Start of Block

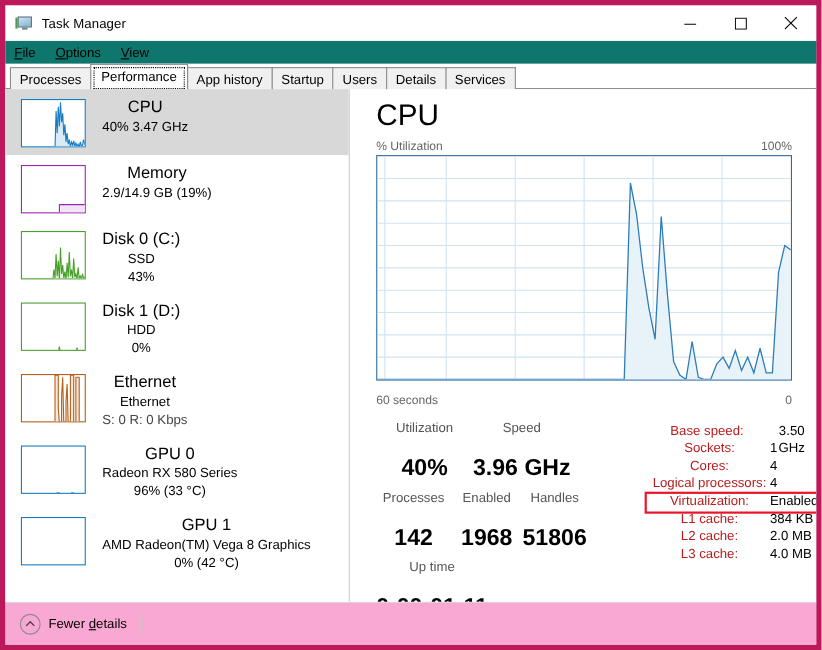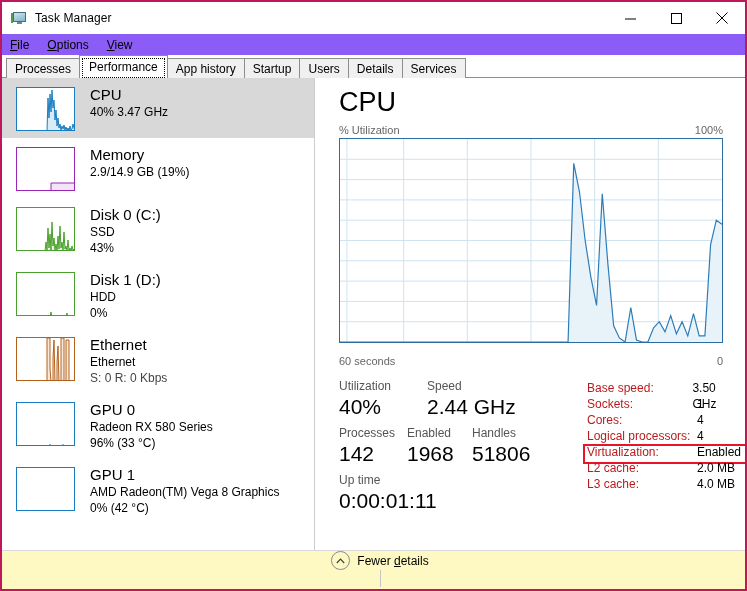--- a/index.html
+++ b/index.html
@@ -15,9 +15,10 @@
     position: relative;
     width: 747px; height: 591px;
     background: #ffffff;
-    border: 2px solid #be185d;
+    border: 5px solid #be185d;
     display: flex;
     flex-direction: column;
+    text-align: center;
   }
 
   

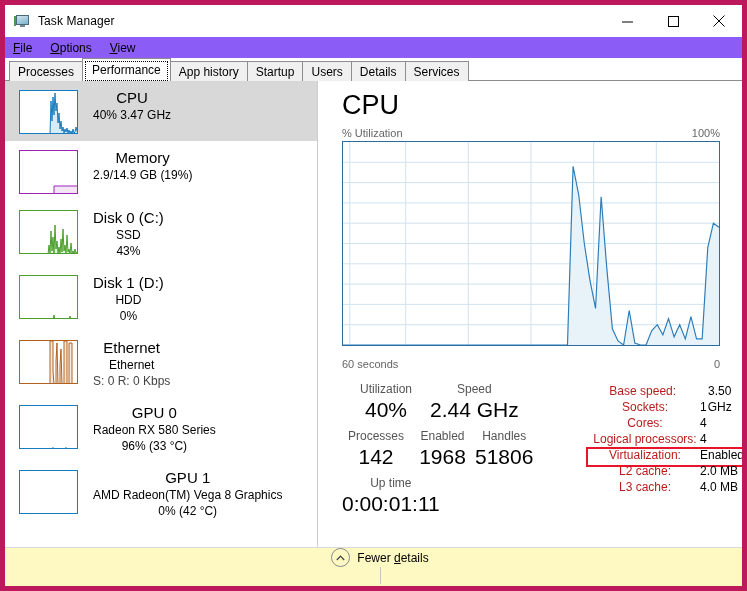--- a/index.html
+++ b/index.html
@@ -69,7 +69,7 @@
     height: 21px; min-height: 21px;
     display: flex; align-items: center;
     padding-left: 8px;
-    background: #8b5cf6;
+    background: #0f766e;
     font-size: 12px; color: #000;
   }
   .menu-item { margin-right: 18px; cursor: default; }

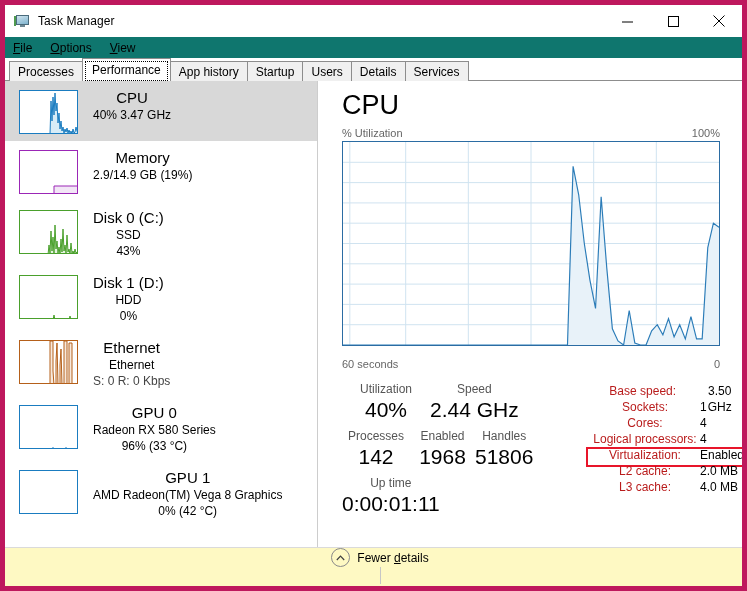--- a/index.html
+++ b/index.html
@@ -207,7 +207,7 @@
     font-size: 12px; color: #555; line-height: 15px;
   }
   .stat-cell .val {
-    font-size: 21px; color: #000; line-height: 26px; font-weight: normal;
+    font-size: 21px; color: #000; line-height: 26px; font-weight: bold; margin-top: 16px;
   }
   #stats-right {
     flex: 1 1 auto;

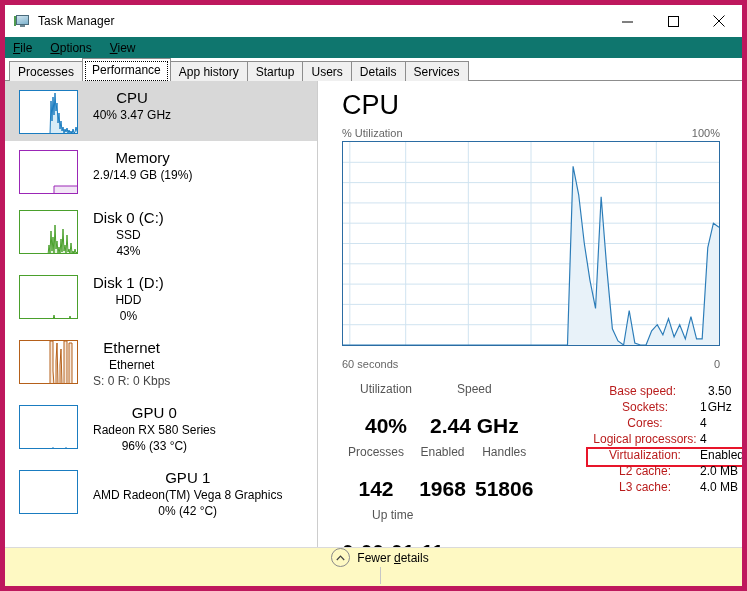--- a/index.html
+++ b/index.html
@@ -479,7 +479,7 @@
             </div>
             <div class="stat-cell">
               <div class="lbl">Speed</div>
-              <div class="val">2.44 GHz</div>
+              <div class="val">3.96 GHz</div>
             </div>
           </div>
           <div class="stat-row">

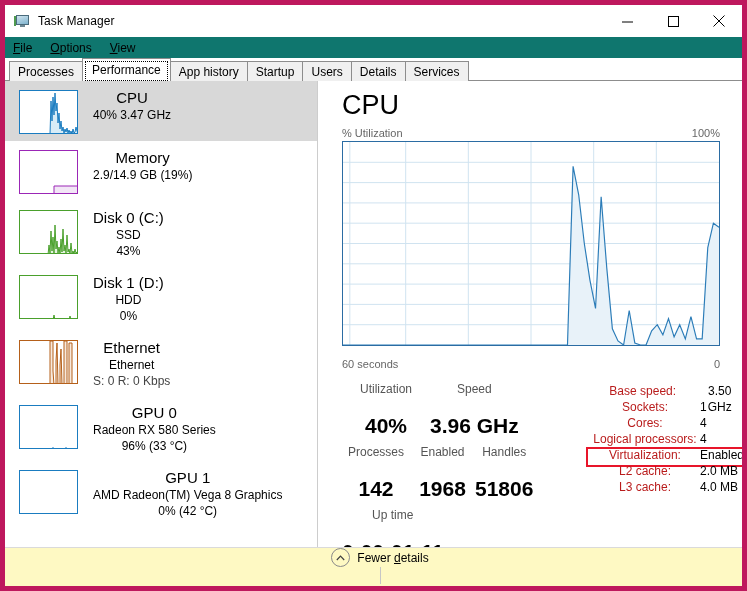--- a/index.html
+++ b/index.html
@@ -527,6 +527,10 @@
             <span class="v">Enabled</span>
           </div>
           <div class="spec-row">
+            <span class="k">L1 cache:</span>
+            <span class="v">384 KB</span>
+          </div>
+          <div class="spec-row">
             <span class="k">L2 cache:</span>
             <span class="v">2.0 MB</span>
           </div>

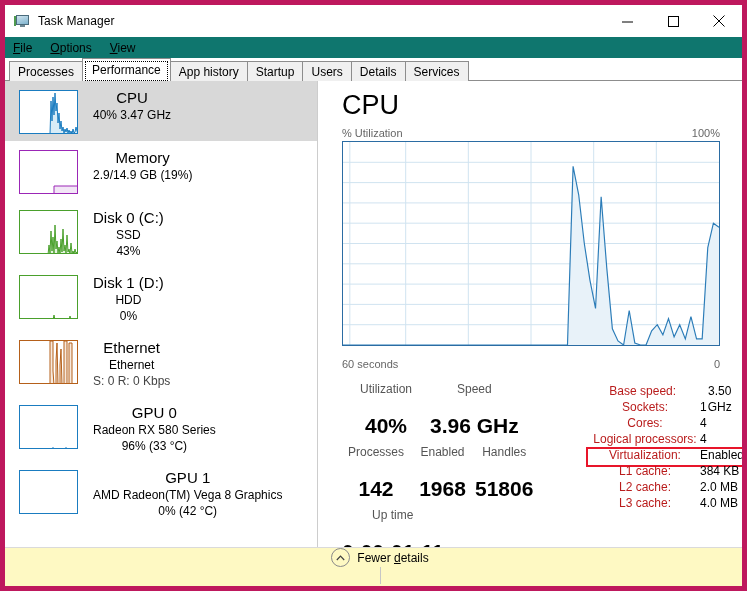--- a/index.html
+++ b/index.html
@@ -238,8 +238,7 @@
     display: flex; align-items: center;
     padding-left: 13px;
     border-top: 1px solid #dadada;
-    background: #fef9c3;
-    flex-direction: column;
+    background: #f9a8d4;
   }
   #fewer {
     display: flex; align-items: center;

End of Block

Exact copies of the entries above are needed, without their pictures.

--- a/index.html
+++ b/index.html
@@ -15,9 +15,10 @@
     position: relative;
     width: 747px; height: 591px;
     background: #ffffff;
-    border: 2px solid #be185d;
+    border: 5px solid #be185d;
     display: flex;
     flex-direction: column;
+    text-align: center;
   }
 
   

--- a/index.html
+++ b/index.html
@@ -69,7 +69,7 @@
     height: 21px; min-height: 21px;
     display: flex; align-items: center;
     padding-left: 8px;
-    background: #8b5cf6;
+    background: #0f766e;
     font-size: 12px; color: #000;
   }
   .menu-item { margin-right: 18px; cursor: default; }

--- a/index.html
+++ b/index.html
@@ -207,7 +207,7 @@
     font-size: 12px; color: #555; line-height: 15px;
   }
   .stat-cell .val {
-    font-size: 21px; color: #000; line-height: 26px; font-weight: normal;
+    font-size: 21px; color: #000; line-height: 26px; font-weight: bold; margin-top: 16px;
   }
   #stats-right {
     flex: 1 1 auto;

--- a/index.html
+++ b/index.html
@@ -479,7 +479,7 @@
             </div>
             <div class="stat-cell">
               <div class="lbl">Speed</div>
-              <div class="val">2.44 GHz</div>
+              <div class="val">3.96 GHz</div>
             </div>
           </div>
           <div class="stat-row">

--- a/index.html
+++ b/index.html
@@ -527,6 +527,10 @@
             <span class="v">Enabled</span>
           </div>
           <div class="spec-row">
+            <span class="k">L1 cache:</span>
+            <span class="v">384 KB</span>
+          </div>
+          <div class="spec-row">
             <span class="k">L2 cache:</span>
             <span class="v">2.0 MB</span>
           </div>

--- a/index.html
+++ b/index.html
@@ -238,8 +238,7 @@
     display: flex; align-items: center;
     padding-left: 13px;
     border-top: 1px solid #dadada;
-    background: #fef9c3;
-    flex-direction: column;
+    background: #f9a8d4;
   }
   #fewer {
     display: flex; align-items: center;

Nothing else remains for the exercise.